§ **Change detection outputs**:
--- START ---

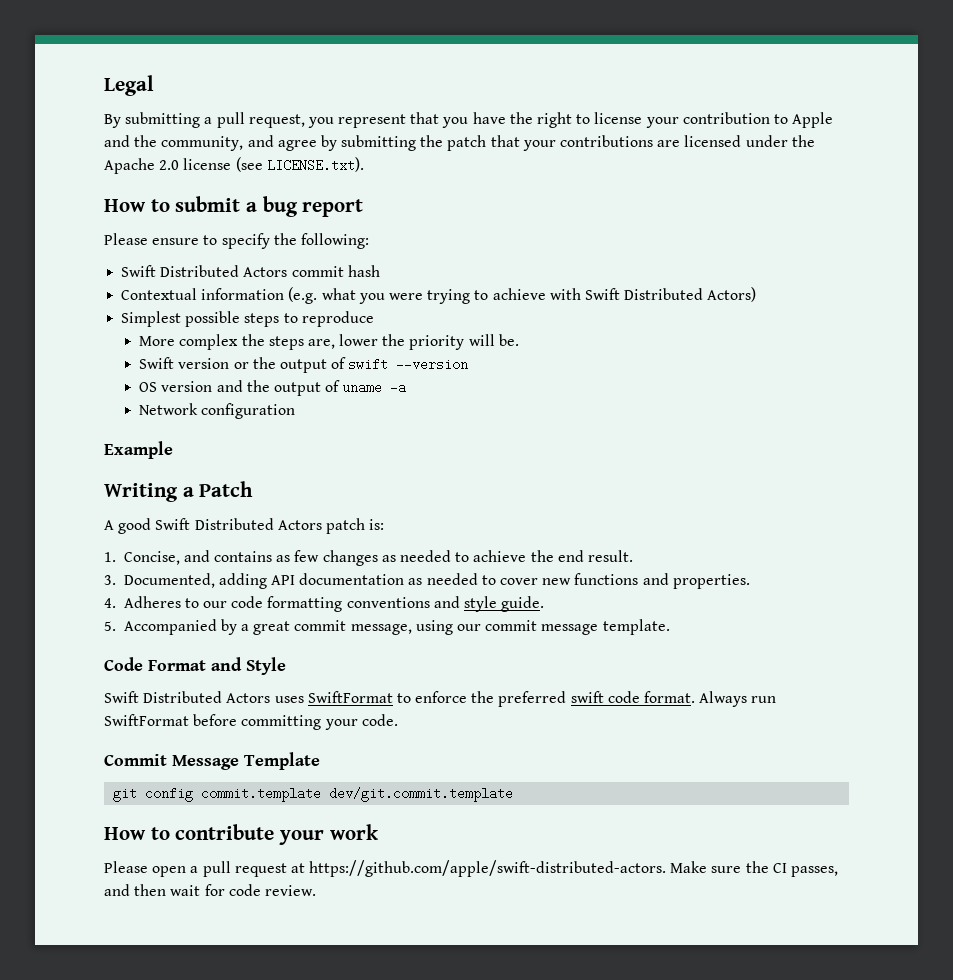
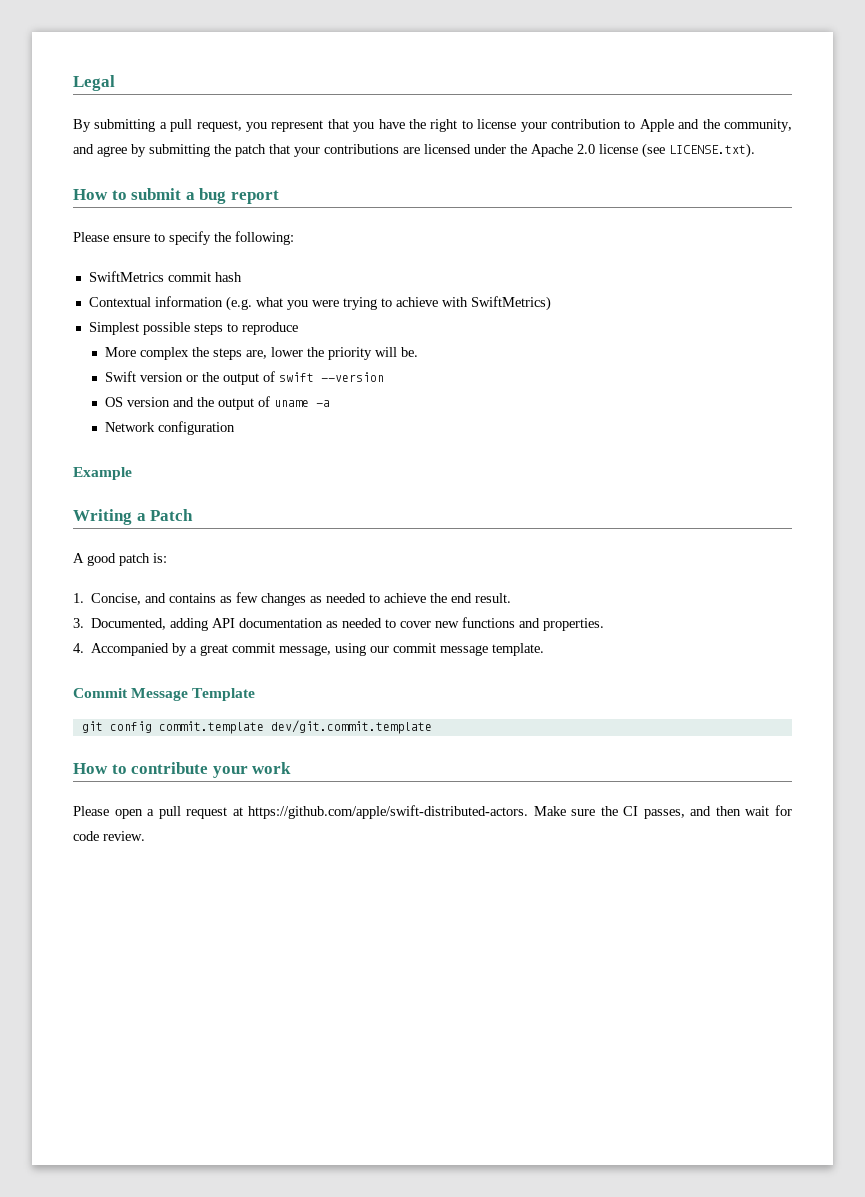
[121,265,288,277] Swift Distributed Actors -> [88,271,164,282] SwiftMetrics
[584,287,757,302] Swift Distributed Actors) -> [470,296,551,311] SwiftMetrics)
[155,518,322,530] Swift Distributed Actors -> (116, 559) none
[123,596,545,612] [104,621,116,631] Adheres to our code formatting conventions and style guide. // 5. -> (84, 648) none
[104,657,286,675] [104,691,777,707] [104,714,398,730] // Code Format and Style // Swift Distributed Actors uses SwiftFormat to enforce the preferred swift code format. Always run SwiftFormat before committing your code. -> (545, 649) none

--- END ---
--- START ---

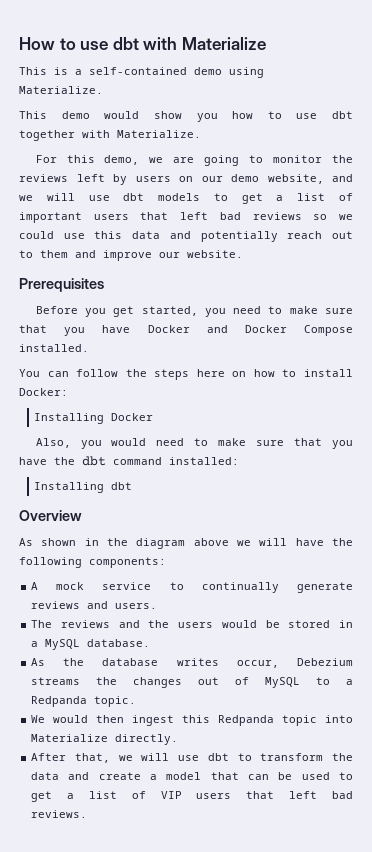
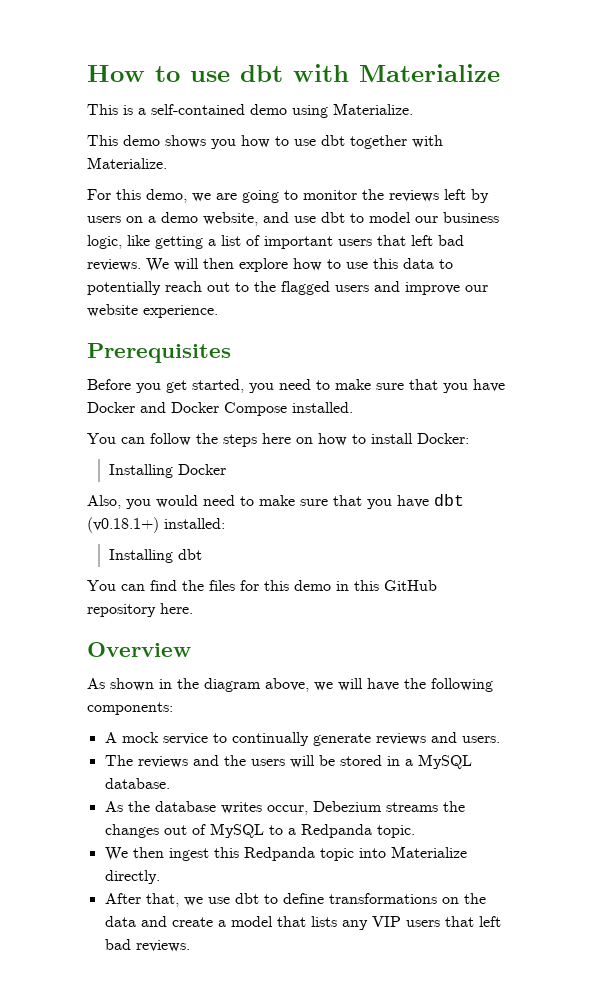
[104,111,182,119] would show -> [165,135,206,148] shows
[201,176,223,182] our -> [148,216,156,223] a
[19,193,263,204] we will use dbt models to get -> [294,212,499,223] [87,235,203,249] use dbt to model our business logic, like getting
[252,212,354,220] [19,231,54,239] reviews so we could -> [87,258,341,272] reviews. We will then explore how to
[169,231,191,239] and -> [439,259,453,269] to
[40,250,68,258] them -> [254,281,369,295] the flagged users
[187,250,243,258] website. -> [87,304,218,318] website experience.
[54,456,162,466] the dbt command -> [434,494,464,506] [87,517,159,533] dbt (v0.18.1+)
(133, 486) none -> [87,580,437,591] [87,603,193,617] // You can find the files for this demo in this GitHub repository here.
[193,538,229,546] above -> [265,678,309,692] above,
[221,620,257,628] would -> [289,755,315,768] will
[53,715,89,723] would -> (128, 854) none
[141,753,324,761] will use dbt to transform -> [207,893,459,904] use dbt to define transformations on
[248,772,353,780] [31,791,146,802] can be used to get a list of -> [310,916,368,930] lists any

--- END ---

Could you restate, word for word, the lines above from the one with "[19,193,263,204] we will" to the one with "[248,772,353,780] [31,791,146,802] can", both included?

§ **EXPECTED ANSWER**:
[19,193,263,204] we will use dbt models to get -> [294,212,499,223] [87,235,203,249] use dbt to model our business logic, like getting
[252,212,354,220] [19,231,54,239] reviews so we could -> [87,258,341,272] reviews. We will then explore how to
[169,231,191,239] and -> [439,259,453,269] to
[40,250,68,258] them -> [254,281,369,295] the flagged users
[187,250,243,258] website. -> [87,304,218,318] website experience.
[54,456,162,466] the dbt command -> [434,494,464,506] [87,517,159,533] dbt (v0.18.1+)
(133, 486) none -> [87,580,437,591] [87,603,193,617] // You can find the files for this demo in this GitHub repository here.
[193,538,229,546] above -> [265,678,309,692] above,
[221,620,257,628] would -> [289,755,315,768] will
[53,715,89,723] would -> (128, 854) none
[141,753,324,761] will use dbt to transform -> [207,893,459,904] use dbt to define transformations on
[248,772,353,780] [31,791,146,802] can be used to get a list of -> [310,916,368,930] lists any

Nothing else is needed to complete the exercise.